[e.g. Maltese]

Regulation, transparency and good governance: Malta offers the key advantages that today’s investors are looking for. At the same time, the country provides a less costly domicile for the establishment of funds investing in emerging and established markets, for fund administration and for global custody services provided to these funds.

EU membership in 2004 and the subsequent adoption of the euro in January 2008 provided the crucial catalyst for the development of Malta’s fund industry in the first place. The Finance Centre’s regulatory framework was approved by the EU and passporting rights for funds introduced.

Choice of fund structures

Malta’s legislation, the Investment Services Act and subsidiary legislation, provides for the setting up of UCITS and no-UCITS retail funds as well as Professional Investor Funds (PIFs). However most funds are either set up as UCITS or as PIFs.rycerz3

Maltese UCITS schemes are retail funds marketed to the general public. They must comply with obligations relating to the diversity of investments and the liquidity of the scheme and are also subject to restrictions on eligibility of assets.
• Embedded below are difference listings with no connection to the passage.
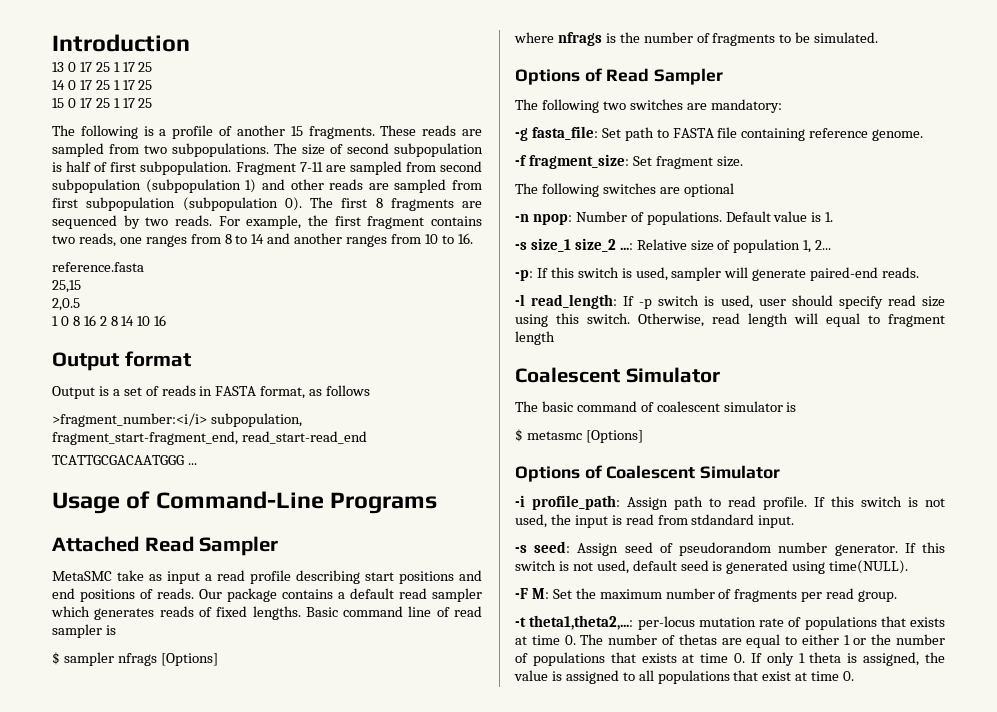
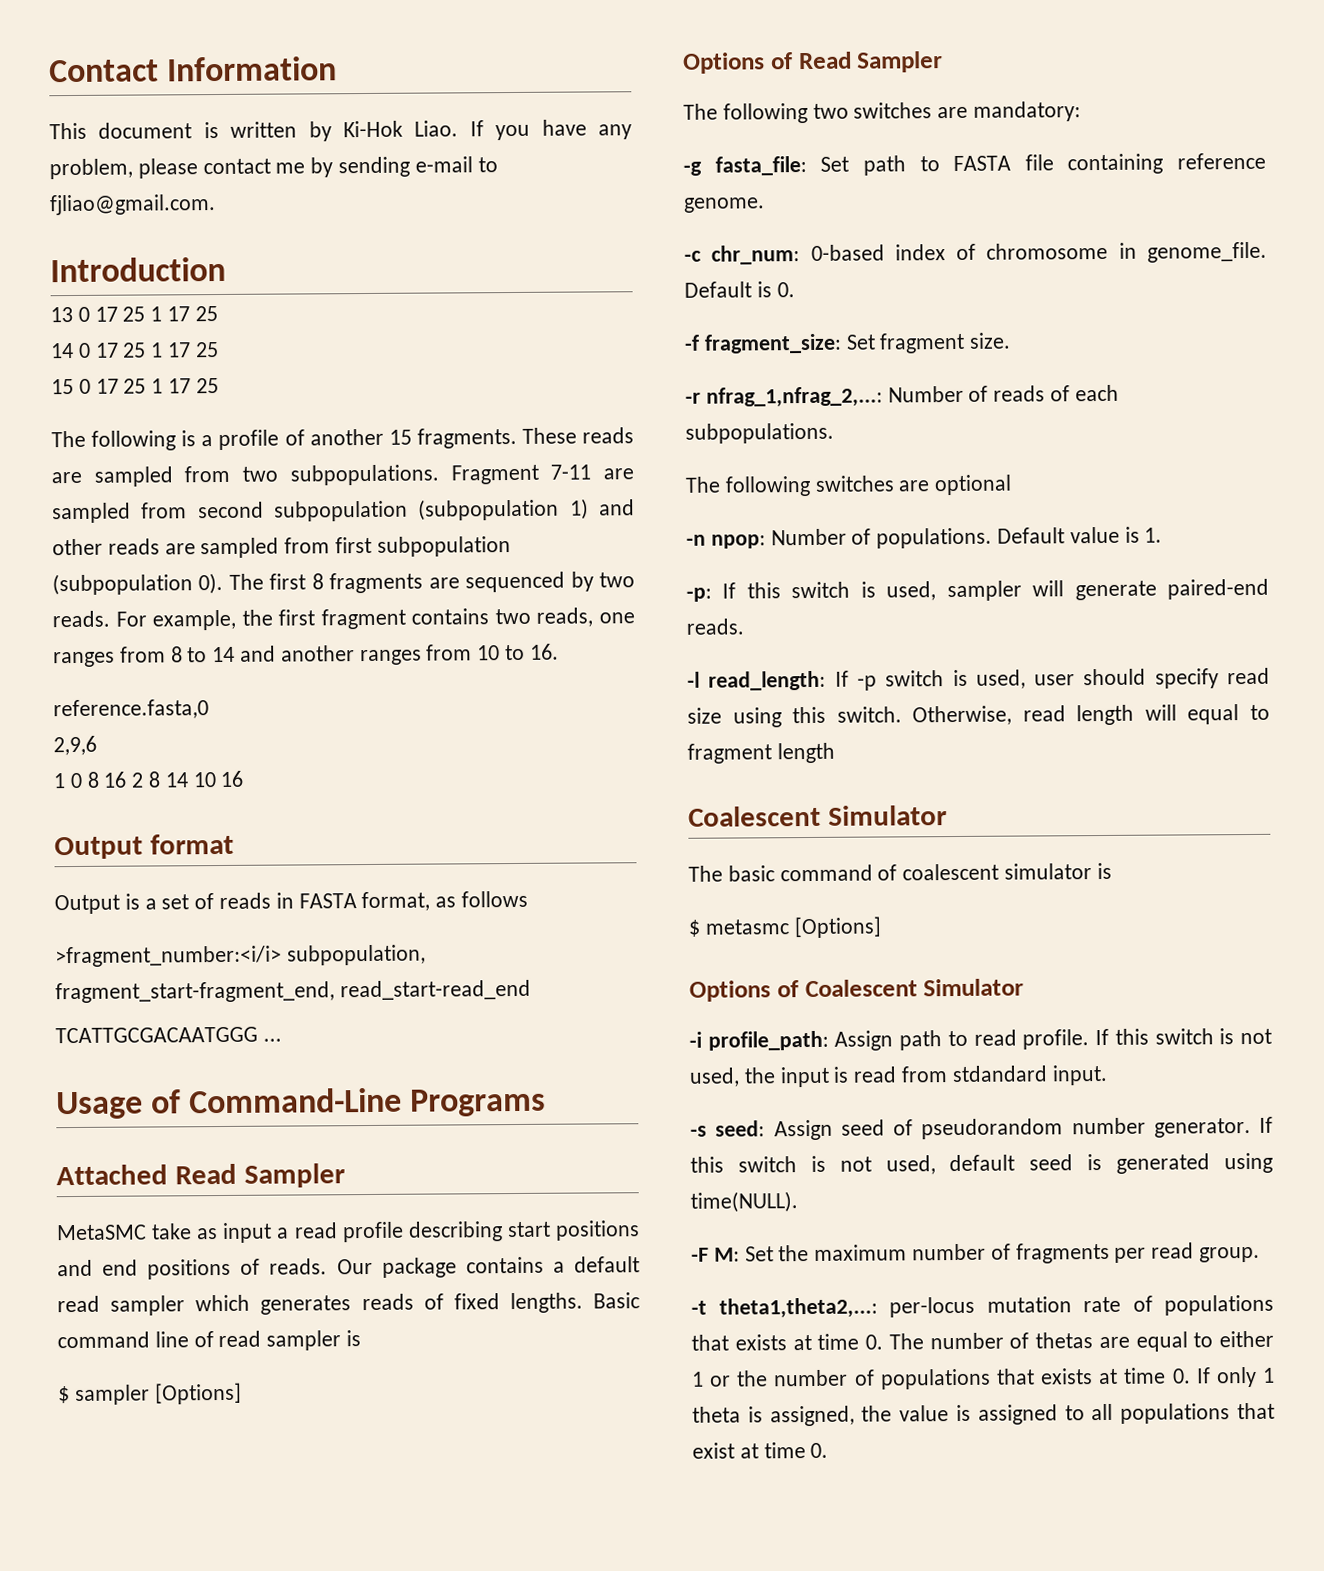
+ Contact Information
+ This document is written by Ki-Hok Liao. If you have any problem, please contact me by sending e-mail to fjliao@gmail.com.
- The size of second subpopulation is half of first subpopulation.
- reference.fasta
- 25,15
- 2,0.5
+ reference.fasta,0
+ 2,9,6
- $ sampler nfrags [Options]
- where nfrags is the number of fragments to be simulated.
+ $ sampler [Options]
+ -c chr_num: 0-based index of chromosome in genome_file. Default is 0.
+ -r nfrag_1,nfrag_2,...: Number of reads of each subpopulations.
- -s size_1 size_2 ...: Relative size of population 1, 2...

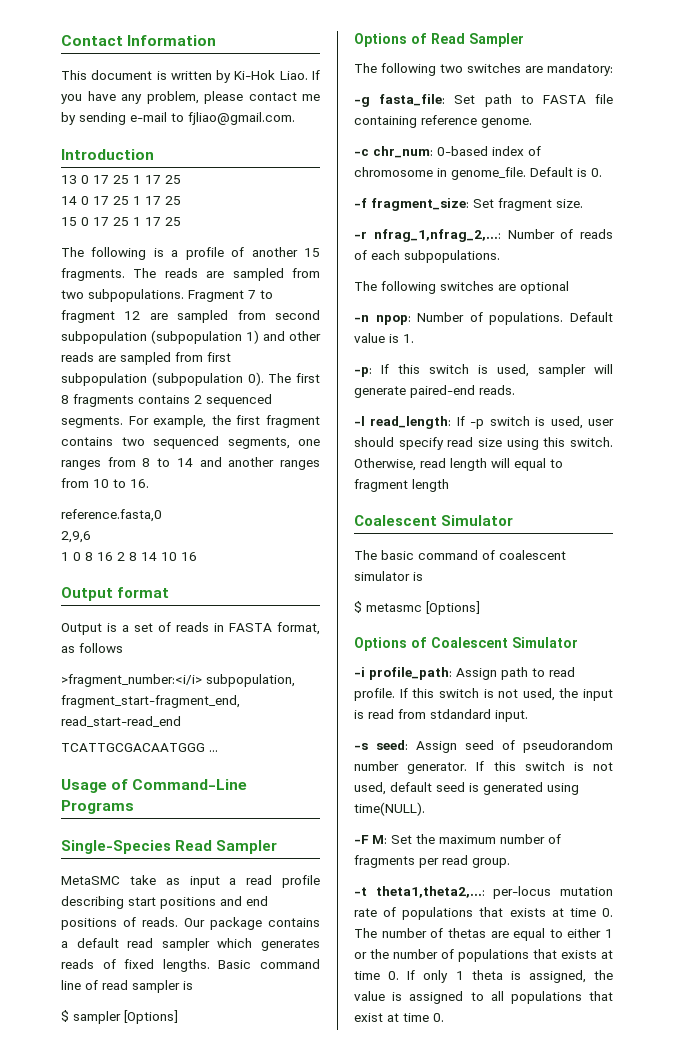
- These reads are sampled from two subpopulations.
+ The reads are sampled from two subpopulations.
- Fragment 7-11 are sampled from second subpopulation (subpopulation 1) and other reads are sampled from first subpopulation (subpopulation 0).
+ Fragment 7 to fragment 12 are sampled from second subpopulation (subpopulation 1) and other reads are sampled from first subpopulation (subpopulation 0).
- The first 8 fragments are sequenced by two reads.
+ The first 8 fragments contains 2 sequenced segments.
- For example, the first fragment contains two reads, one ranges from 8 to 14 and another ranges from 10 to 16.
+ For example, the first fragment contains two sequenced segments, one ranges from 8 to 14 and another ranges from 10 to 16.
- Attached Read Sampler
+ Single-Species Read Sampler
PIFs are non-retail funds for financially literate, high-net-worth investors. They are not regulated as tightly as UCITS. Hedge funds, probate equity funds and property funds usually take the form of PIFs. The PIF regime caters for three classes of funds targeting experienced investors, qualifying investors and extraordinary investors.

Innovative vehicles

Maltese registered funds can be formed in a number of possible vehicles, including open-ended and closed-ended corporate entities, contractual funds and limited partnerships. The investment company with variable share capital (SICAV) is to date the most widely used vehicle, particularly in the non-retail sector, and it can be structured to include master feeder funds and umbrella funds with segregated sub-funds. Earlier in 2011, Malta also enacted new regulations which make it possible for a fund to be constituted as an Incorporated Cell Company (ICC).

Asset management companies in Malta have already launched fund platforms exclusively open to family offices and third-party mangers to provide them with an efficient and cost-effective solution to enter the market. The platforms are usually registered as PIFs, while clients can choose their own service provider fot the management of their segregated sub-funds.

Tax-efficient environment

Funds set up in Malta that have more than 15 per cent of their assets invested abroad are not subject to tax on income and capital gains in Malta. Fund managers and administrators, like any other company, can benefit from Malta’s full imputation system. While they will have to pay at the normal rate of 35 per cent, shareholders are entitled to a tax refund when the company distributes a dividend which reduces the effective tax rate  significantly. This makes Malta one of the most attractive jurisdictions for retail and non-retail investment funds and their promoters.